> To do
What lines below contain the word "para"? Please pull each one out.

Dataset entries:
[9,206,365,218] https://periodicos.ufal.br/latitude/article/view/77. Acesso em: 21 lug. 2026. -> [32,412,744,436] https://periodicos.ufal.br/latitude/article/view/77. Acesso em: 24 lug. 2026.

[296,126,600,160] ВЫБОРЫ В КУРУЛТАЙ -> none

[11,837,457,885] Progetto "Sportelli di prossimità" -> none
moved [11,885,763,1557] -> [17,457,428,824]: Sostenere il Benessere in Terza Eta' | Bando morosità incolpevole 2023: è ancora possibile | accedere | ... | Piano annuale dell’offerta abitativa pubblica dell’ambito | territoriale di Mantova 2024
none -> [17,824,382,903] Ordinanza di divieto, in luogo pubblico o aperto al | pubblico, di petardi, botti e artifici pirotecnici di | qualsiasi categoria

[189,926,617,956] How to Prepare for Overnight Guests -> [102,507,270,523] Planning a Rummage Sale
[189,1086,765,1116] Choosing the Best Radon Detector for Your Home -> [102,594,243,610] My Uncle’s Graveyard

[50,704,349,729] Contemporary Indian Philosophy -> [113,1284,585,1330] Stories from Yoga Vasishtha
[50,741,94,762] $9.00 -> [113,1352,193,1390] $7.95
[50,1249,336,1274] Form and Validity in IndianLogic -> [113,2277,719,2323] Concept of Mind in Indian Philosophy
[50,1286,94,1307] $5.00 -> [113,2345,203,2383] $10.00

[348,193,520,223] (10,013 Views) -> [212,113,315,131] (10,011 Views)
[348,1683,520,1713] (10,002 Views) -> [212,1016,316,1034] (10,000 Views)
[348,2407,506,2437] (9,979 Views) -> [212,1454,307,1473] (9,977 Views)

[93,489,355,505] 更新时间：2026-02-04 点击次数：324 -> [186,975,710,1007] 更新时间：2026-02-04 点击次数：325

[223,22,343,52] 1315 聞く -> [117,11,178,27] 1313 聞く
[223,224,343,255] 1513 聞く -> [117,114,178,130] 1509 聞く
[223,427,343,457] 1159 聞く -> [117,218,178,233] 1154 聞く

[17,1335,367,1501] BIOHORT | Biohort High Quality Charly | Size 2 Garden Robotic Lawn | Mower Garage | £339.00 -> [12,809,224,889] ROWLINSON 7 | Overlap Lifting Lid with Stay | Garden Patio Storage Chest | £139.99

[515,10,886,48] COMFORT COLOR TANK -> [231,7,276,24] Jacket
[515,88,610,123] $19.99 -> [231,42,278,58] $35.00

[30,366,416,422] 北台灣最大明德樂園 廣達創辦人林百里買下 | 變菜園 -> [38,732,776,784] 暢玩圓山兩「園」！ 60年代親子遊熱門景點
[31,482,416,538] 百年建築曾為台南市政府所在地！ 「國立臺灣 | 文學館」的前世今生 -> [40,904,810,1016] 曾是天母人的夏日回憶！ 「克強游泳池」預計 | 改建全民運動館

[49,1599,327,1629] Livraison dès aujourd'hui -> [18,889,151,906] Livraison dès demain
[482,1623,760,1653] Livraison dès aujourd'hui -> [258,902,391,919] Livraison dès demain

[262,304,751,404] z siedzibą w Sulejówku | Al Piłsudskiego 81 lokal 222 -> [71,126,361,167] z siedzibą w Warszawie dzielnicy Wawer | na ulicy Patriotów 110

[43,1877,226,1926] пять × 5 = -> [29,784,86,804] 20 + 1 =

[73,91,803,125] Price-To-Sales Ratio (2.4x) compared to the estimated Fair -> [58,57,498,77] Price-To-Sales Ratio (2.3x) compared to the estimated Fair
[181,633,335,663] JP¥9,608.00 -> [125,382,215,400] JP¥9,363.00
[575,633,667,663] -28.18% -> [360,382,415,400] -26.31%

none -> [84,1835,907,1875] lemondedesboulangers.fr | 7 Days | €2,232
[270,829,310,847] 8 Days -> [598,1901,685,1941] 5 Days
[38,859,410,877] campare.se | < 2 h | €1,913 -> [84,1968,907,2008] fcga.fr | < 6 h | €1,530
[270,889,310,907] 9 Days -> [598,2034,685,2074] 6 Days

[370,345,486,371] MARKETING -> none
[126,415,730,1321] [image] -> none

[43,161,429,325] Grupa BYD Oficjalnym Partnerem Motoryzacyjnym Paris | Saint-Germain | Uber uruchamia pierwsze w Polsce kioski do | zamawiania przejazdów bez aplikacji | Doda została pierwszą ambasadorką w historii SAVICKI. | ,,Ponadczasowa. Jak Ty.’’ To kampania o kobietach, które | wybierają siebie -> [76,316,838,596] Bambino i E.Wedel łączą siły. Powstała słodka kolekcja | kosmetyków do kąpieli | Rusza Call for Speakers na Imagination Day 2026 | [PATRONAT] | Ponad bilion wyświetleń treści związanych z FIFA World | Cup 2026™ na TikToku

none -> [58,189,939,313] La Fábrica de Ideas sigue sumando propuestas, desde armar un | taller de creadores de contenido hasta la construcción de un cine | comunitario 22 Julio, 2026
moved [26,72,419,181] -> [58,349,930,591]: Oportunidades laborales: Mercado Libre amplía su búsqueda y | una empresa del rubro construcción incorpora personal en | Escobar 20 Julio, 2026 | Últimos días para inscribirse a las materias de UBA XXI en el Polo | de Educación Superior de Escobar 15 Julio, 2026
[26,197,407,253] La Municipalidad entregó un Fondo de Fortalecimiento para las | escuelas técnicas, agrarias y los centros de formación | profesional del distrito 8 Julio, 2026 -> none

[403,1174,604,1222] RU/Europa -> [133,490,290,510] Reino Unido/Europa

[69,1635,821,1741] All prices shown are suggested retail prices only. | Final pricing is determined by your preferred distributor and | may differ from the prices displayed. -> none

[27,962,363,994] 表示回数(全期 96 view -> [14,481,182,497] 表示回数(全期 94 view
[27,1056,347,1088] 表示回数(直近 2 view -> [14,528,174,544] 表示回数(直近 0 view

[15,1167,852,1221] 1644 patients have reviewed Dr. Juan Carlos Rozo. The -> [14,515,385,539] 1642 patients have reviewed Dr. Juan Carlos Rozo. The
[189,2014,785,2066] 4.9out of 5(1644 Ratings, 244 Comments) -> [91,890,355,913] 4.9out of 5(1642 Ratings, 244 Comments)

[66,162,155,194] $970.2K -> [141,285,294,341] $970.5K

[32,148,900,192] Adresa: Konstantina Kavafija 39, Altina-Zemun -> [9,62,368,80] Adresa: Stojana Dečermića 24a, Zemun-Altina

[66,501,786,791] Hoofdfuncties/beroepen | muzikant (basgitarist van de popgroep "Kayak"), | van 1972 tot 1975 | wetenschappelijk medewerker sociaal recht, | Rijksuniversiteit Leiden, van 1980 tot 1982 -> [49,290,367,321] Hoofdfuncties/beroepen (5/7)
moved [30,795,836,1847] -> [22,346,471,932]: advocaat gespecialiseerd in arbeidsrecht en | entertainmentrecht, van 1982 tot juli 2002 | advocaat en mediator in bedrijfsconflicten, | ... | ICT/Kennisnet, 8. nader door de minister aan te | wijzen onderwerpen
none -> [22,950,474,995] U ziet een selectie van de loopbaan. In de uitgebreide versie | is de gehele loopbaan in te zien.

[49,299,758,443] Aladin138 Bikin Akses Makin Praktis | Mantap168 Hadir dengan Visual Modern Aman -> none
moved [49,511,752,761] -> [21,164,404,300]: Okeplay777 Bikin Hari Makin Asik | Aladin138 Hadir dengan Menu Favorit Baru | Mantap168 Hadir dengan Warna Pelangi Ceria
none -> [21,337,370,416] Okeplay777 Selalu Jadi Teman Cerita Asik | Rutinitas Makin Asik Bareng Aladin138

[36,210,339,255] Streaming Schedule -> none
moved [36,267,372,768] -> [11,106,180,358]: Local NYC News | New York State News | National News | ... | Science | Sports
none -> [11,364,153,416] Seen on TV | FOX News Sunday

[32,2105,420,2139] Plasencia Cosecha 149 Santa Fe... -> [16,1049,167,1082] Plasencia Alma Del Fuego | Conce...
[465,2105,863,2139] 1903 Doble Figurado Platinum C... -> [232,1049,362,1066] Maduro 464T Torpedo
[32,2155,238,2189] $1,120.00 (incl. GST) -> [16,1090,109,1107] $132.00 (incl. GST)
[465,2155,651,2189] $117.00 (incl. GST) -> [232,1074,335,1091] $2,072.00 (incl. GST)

> Answer below
moved [26,72,419,181] -> [58,349,930,591]: Oportunidades laborales: Mercado Libre amplía su búsqueda y | una empresa del rubro construcción incorpora personal en | Escobar 20 Julio, 2026 | Últimos días para inscribirse a las materias de UBA XXI en el Polo | de Educación Superior de Escobar 15 Julio, 2026
[26,197,407,253] La Municipalidad entregó un Fondo de Fortalecimiento para las | escuelas técnicas, agrarias y los centros de formación | profesional del distrito 8 Julio, 2026 -> none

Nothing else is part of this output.